本社内の牧場で報道陣と話す南部靖之・グループ代表(撮影:尾形文繁)

「メエー」と鳴くヤギに牛、豚、フラミンゴ、フクロウまで──。

人材派遣業で国内3位のパソナグループは今年8月、東京大手町の本社に牧場を開いた。9月の農業関連イベントに登場した創業者の南部靖之・グループ代表は「酪農関連の人材を育成したい」「私はいちばん多く来ているが、動物と触れ合うことで癒やされる」と語っている。

パソナが手掛けるユニークな施設はこれだけではない。この7月には体験型テーマパーク「ニジゲンノモリ」を兵庫県淡路島に開業、さらに2015年から西日本で最大規模を誇る道の駅「丹後王国『食のみやこ』」(京都府京丹後市)も運営するなど、地方創生分野に力を入れている。

見劣りする収益水準


「より『強い』パソナへ」というウェブサイトに掲載されているオアシスの提案書(記者撮影)

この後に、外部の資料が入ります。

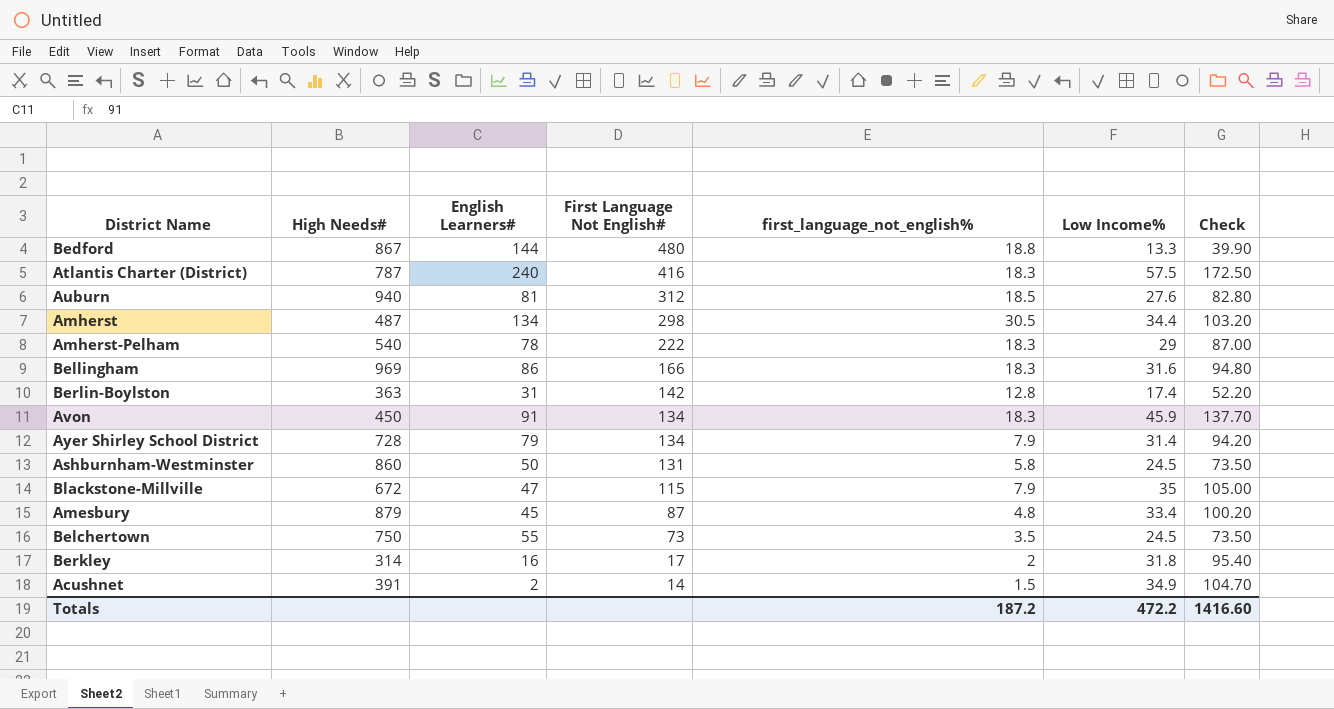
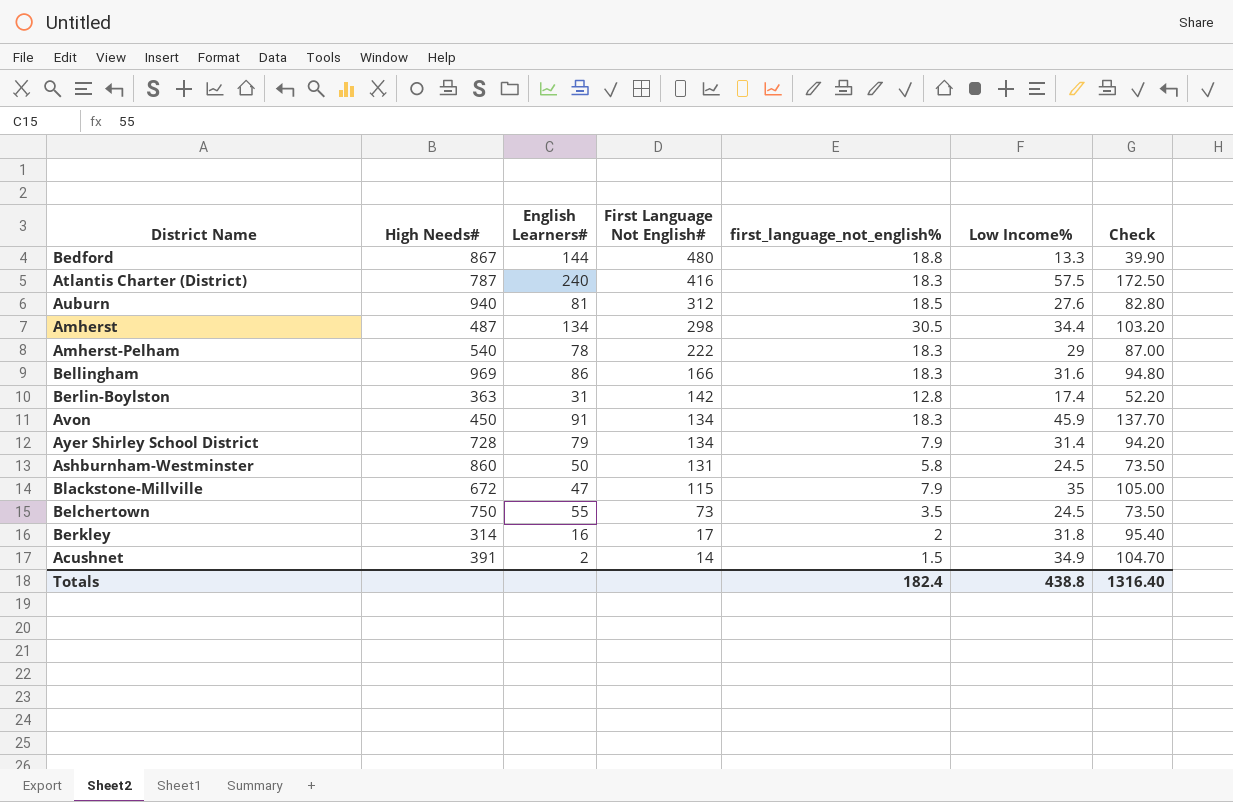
row Amesbury: 879 | 45 | 87 | 4.8 | 33.4 | 100.20 -> none
Totals | first_language_not_english%: 187.2 -> 182.4
Totals | Low Income%: 472.2 -> 438.8
Totals | Check: 1416.60 -> 1316.40

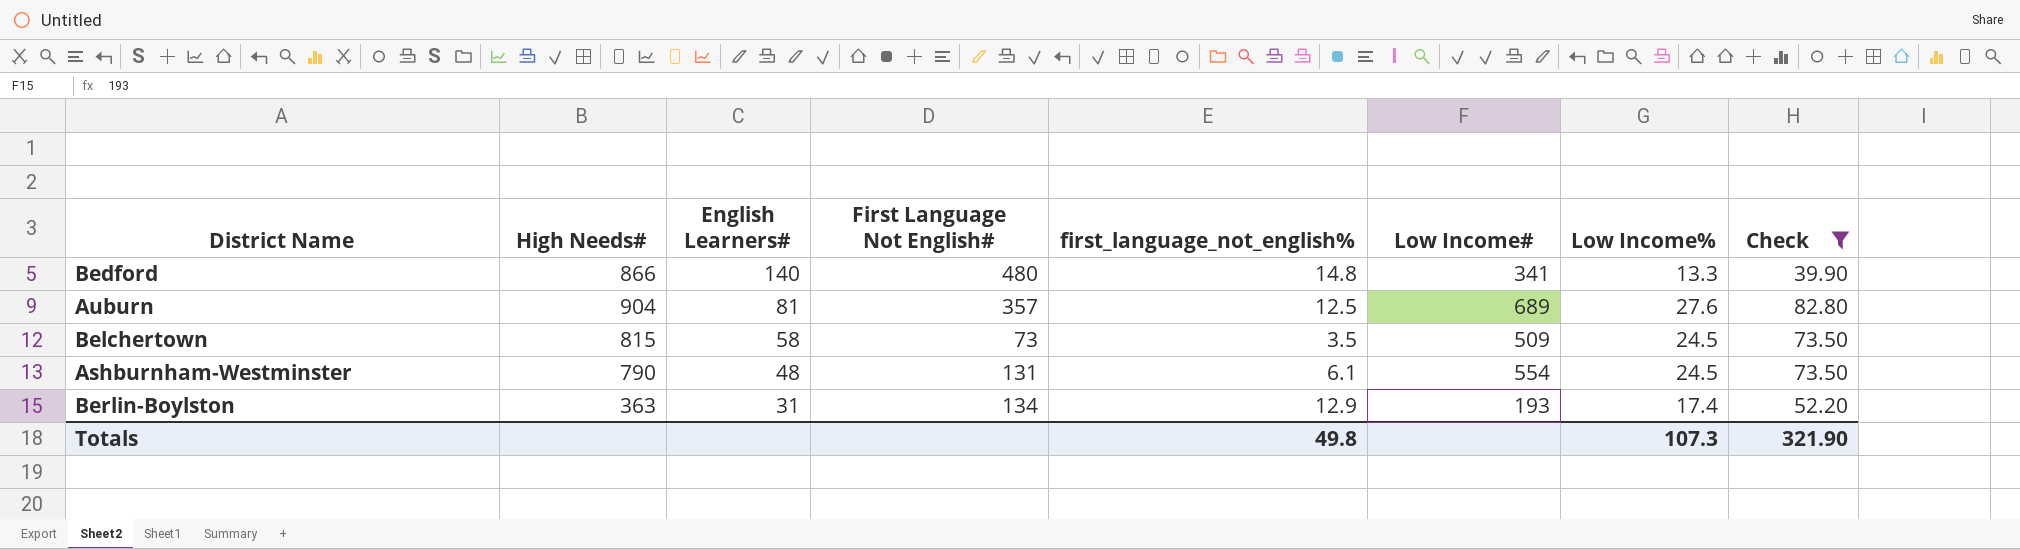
filter: none -> Check <= 82.80
row order: First Language Not English# descending -> English Learners# descending
column Low Income# | position: none -> 6
Bedford | High Needs#: 867 -> 866
Bedford | English Learners#: 144 -> 140
Bedford | first_language_not_english%: 18.8 -> 14.8
Auburn | High Needs#: 940 -> 904
Auburn | First Language Not English#: 312 -> 357
Auburn | first_language_not_english%: 18.5 -> 12.5
Belchertown | High Needs#: 750 -> 815
Belchertown | English Learners#: 55 -> 58
Ashburnham-Westminster | High Needs#: 860 -> 790
Ashburnham-Westminster | English Learners#: 50 -> 48
Ashburnham-Westminster | first_language_not_english%: 5.8 -> 6.1
Berlin-Boylston | First Language Not English#: 142 -> 134
Berlin-Boylston | first_language_not_english%: 12.8 -> 12.9
Totals | first_language_not_english%: 182.4 -> 49.8
Totals | Low Income%: 438.8 -> 107.3
Totals | Check: 1316.40 -> 321.90

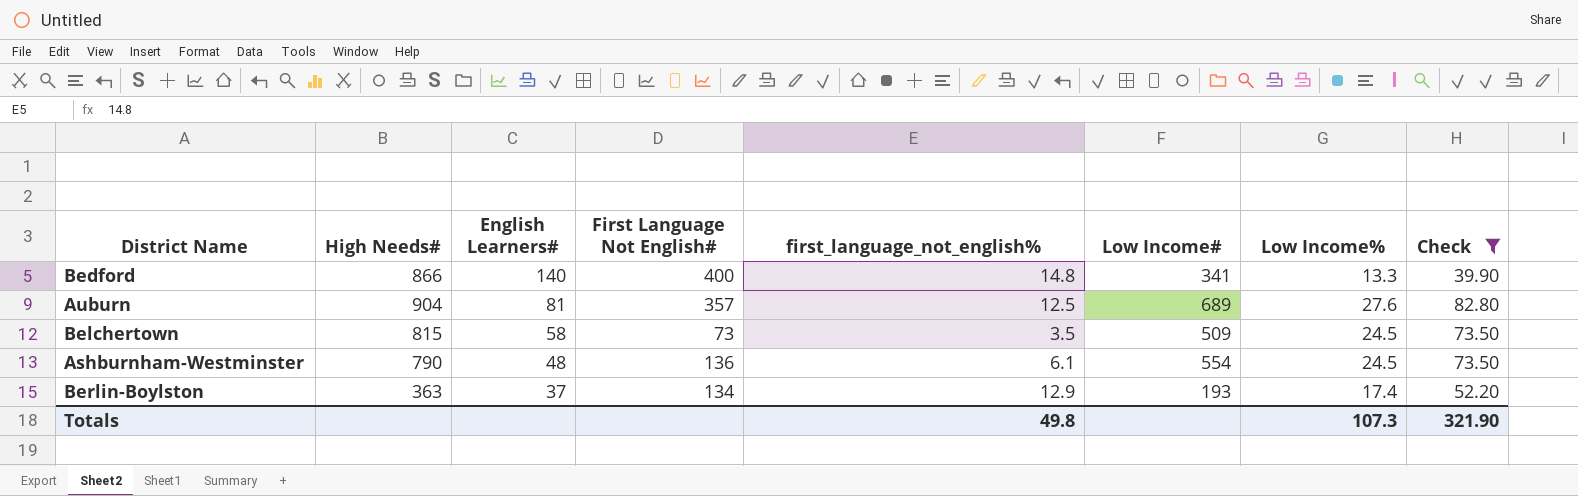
Bedford | First Language Not English#: 480 -> 400
Ashburnham-Westminster | First Language Not English#: 131 -> 136
Berlin-Boylston | English Learners#: 31 -> 37

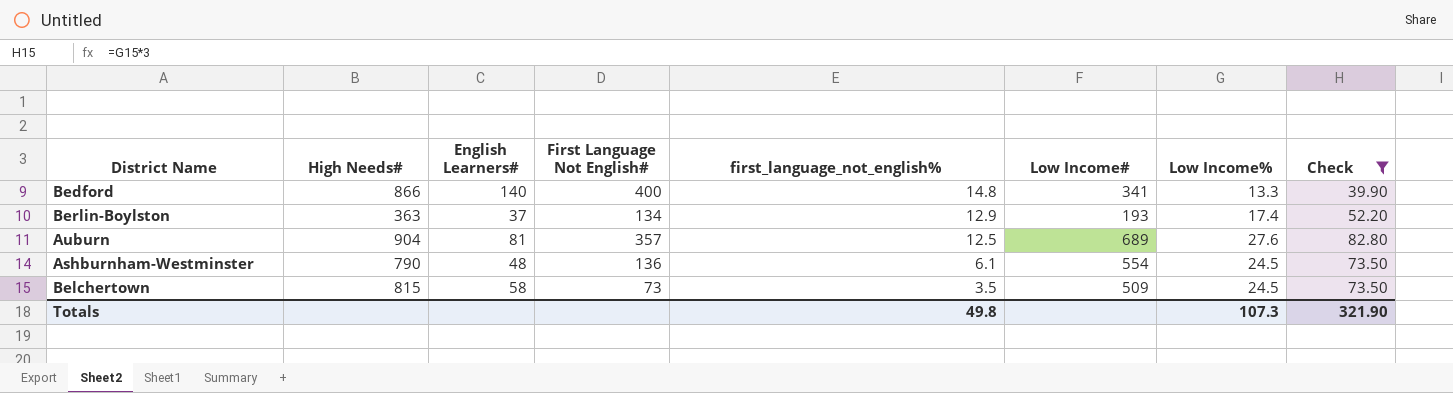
row order: English Learners# descending -> first_language_not_english% descending

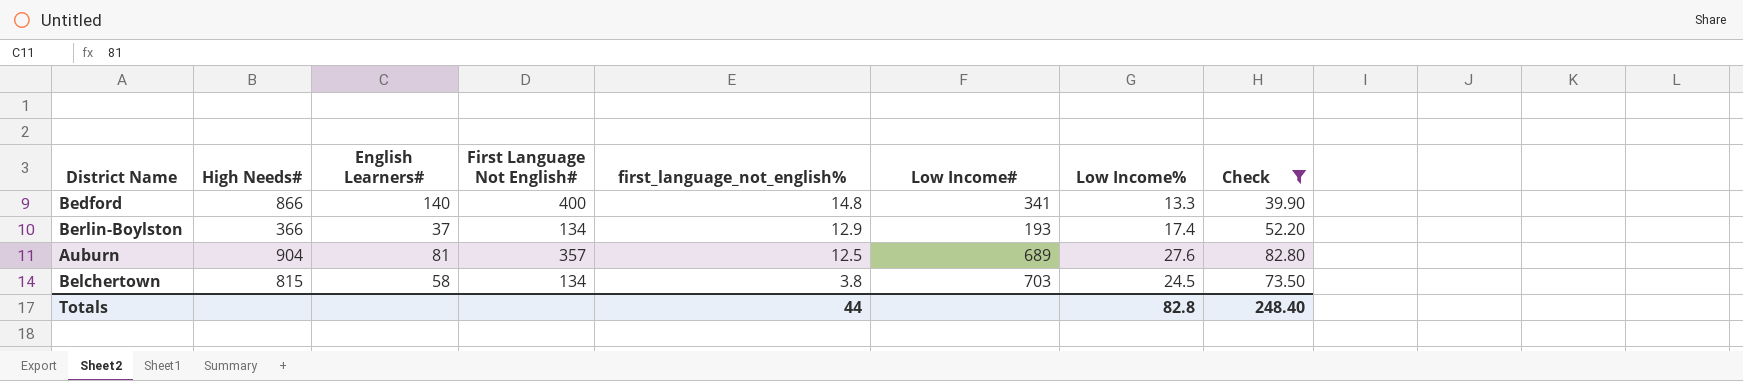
row Ashburnham-Westminster: 790 | 48 | 136 | 6.1 | 554 | 24.5 | 73.50 -> none
Berlin-Boylston | High Needs#: 363 -> 366
Belchertown | First Language Not English#: 73 -> 134
Belchertown | first_language_not_english%: 3.5 -> 3.8
Belchertown | Low Income#: 509 -> 703
Totals | first_language_not_english%: 49.8 -> 44
Totals | Low Income%: 107.3 -> 82.8
Totals | Check: 321.90 -> 248.40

今後、こうした分野への挑戦は難しくなるかもしれない。

香港に拠点を置くアクティビスト(物言う株主)のオアシス・マネジメントは11月9日、「A Better Pasona」というウェブサイトを開設し、パソナ経営陣への要望書を公表。

経営資源の再配分やコスト管理の強化、ガバナンスの刷新といった内容を要求した。

レポートの作成にかかわったオアシスの紫垣拓也アナリストは「人材派遣事業や買収会社の利益率が低く、間接費が膨大すぎる」「理念は尊重するがテーマパークの建設などは度を超えている」と指摘する。

パソナの営業利益は2017年5月期に44億円、営業利益率は1.6%と、業界上位のリクルートホールディングスやパーソルホールディングス(旧テンプHD)に大きく見劣りする。

しかも上場子会社で福利厚生代行のベネフィット・ワンが58億円(2017年3月期)を稼ぎ出しており、時価総額はベネフィットがパソナの約3倍もある。


オアシスはこれまで任天堂や京セラ、パナホームといった会社に対して、要望書を公表。会社側に一部の要望を受け入れさせた実績がある。

市場はオアシスの提案を好感し、株価は11月8日終値の1628円から、11月9日には年初来高値となる1838円を記録。ただ、11月15日にはほぼ公表前の水準に戻っている。

全社経費の中身にメス?

会社側はオアシスの提案に対し、「株主の意見として真摯に受け止めたい」と言及するにとどまっている。

オアシスの現在の持ち株比率は4.8%。一方で南部代表はパソナ株の44%を保有するため、オアシス側がこうした内容の株主提案を行っても勝ち目は薄い。


当記事は「週刊東洋経済」11月25日号 <11月20日発売>からの転載記事です

とはいえ、経営改善のためには「少数株主として、会計帳簿閲覧権を行使する準備を進めている」(紫垣アナリスト)。

今後、オアシスが同業他社に比べて多すぎると分析する全社経費について調査を進めた場合、会社側も対応せざるをえない状況となる可能性もありそうだ。